P.r.o.b.l.e.m.SSSSSSS (with as much S as I can put)
Terutama terkait dengan pekerjaan sebagai dokter. We are being responsible literally for kelangsungan hidup seseorang (secara syari'at, hakikatnya mah teuteeuuup hidup mati sehat sakit mah hak Allah ya). Being pointed out or being accused of something either you do it or don't is like daily challenge. Belum lagi kalau cara dan etika penyampaiannya g enak.

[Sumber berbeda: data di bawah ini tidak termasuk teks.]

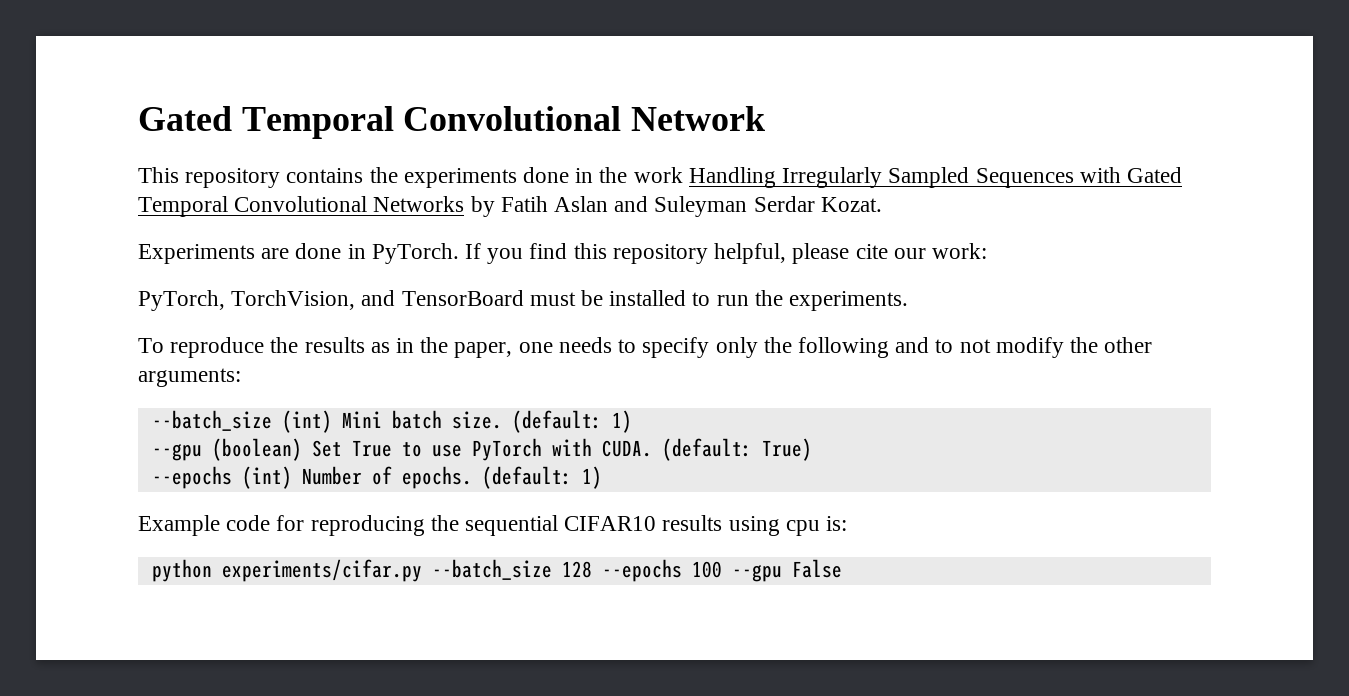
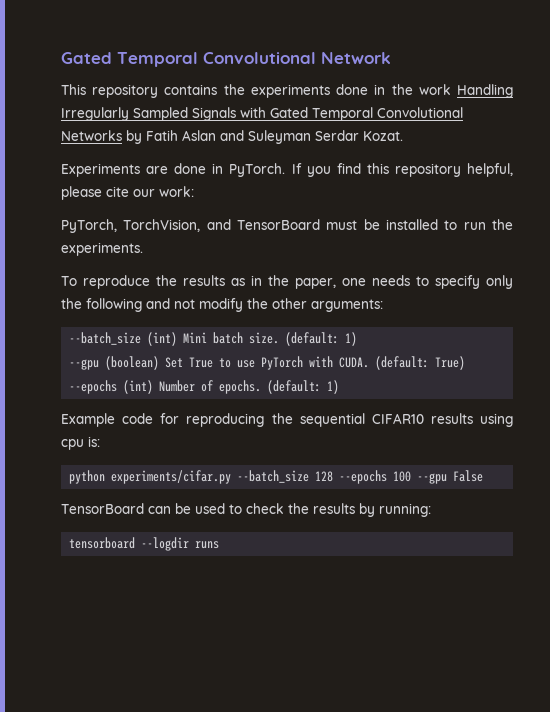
- This repository contains the experiments done in the work Handling Irregularly Sampled Sequences with Gated Temporal Convolutional Networks by Fatih Aslan and Suleyman Serdar Kozat.
+ This repository contains the experiments done in the work Handling Irregularly Sampled Signals with Gated Temporal Convolutional Networks by Fatih Aslan and Suleyman Serdar Kozat.
- To reproduce the results as in the paper, one needs to specify only the following and to not modify the other arguments:
+ To reproduce the results as in the paper, one needs to specify only the following and not modify the other arguments:
+ TensorBoard can be used to check the results by running:
+ tensorboard --logdir runs

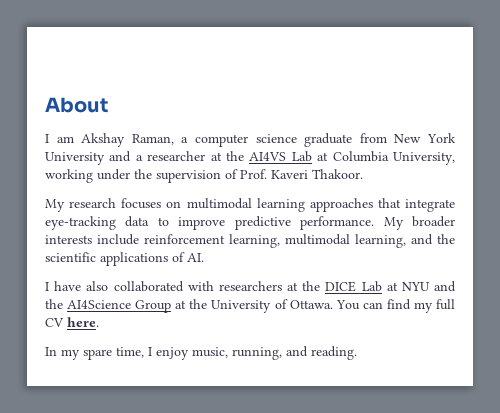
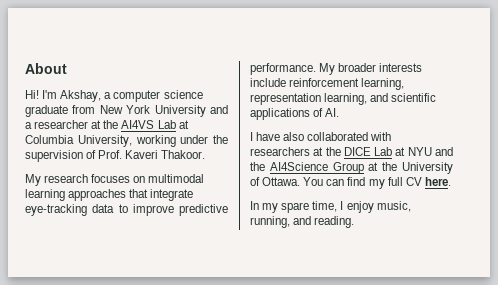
- I am Akshay Raman, a computer science graduate from New York University and a researcher at the AI4VS Lab at Columbia University, working under the supervision of Prof. Kaveri Thakoor.
+ Hi! I'm Akshay, a computer science graduate from New York University and a researcher at the AI4VS Lab at Columbia University, working under the supervision of Prof. Kaveri Thakoor.
- My broader interests include reinforcement learning, multimodal learning, and the scientific applications of AI.
+ My broader interests include reinforcement learning, representation learning, and scientific applications of AI.

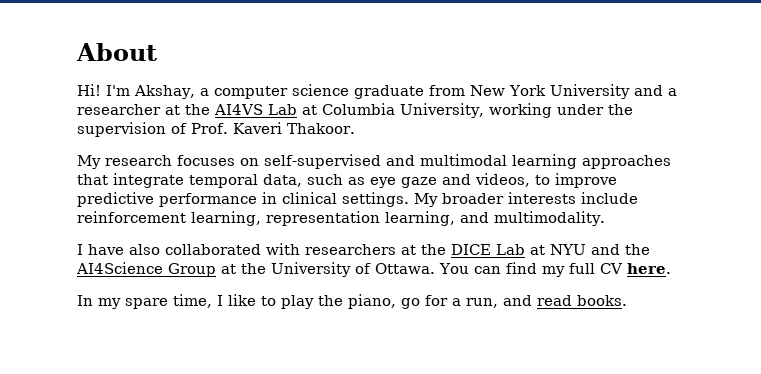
- My research focuses on multimodal learning approaches that integrate eye-tracking data to improve predictive performance.
+ My research focuses on self-supervised and multimodal learning approaches that integrate temporal data, such as eye gaze and videos, to improve predictive performance in clinical settings.
- My broader interests include reinforcement learning, representation learning, and scientific applications of AI.
+ My broader interests include reinforcement learning, representation learning, and multimodality.
- In my spare time, I enjoy music, running, and reading.
+ In my spare time, I like to play the piano, go for a run, and read books.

Pengen lari atau sembunyi, tapi the real problem is actually not in solving it (solving is the next big thing of course), but first thing first is to FACE it, to CONFRONT it. Untuk gak ciut duluan dengan masalah. To be professional, still. Karena kadang, dan seringnya, teman-rekan kerja, tempat kerja, bisa jadi super tega dan 'jahat' sama kita. Tapi ya tadi, being an adult is how to confront challenges and problems.
Kadang juga kita udah ngerasa bersalah dan g enakan duluan, tapi ternyata pihak yang bersangkutan malah g ada masalah. Kalo udah perkara ini, intinya emang cuma komunikasi. Try to face, confront, and communicate your problems, or what you think is a problem.
It takes a big step of bravery, ya know.
And while we deal with it, maturity process is taking it course along the way.
Ahhhhh semangaaaattt!
After these long days of challenges, confrontation, and lotsa problem, not to mention patient to dealjust so we know that we can always come home. :)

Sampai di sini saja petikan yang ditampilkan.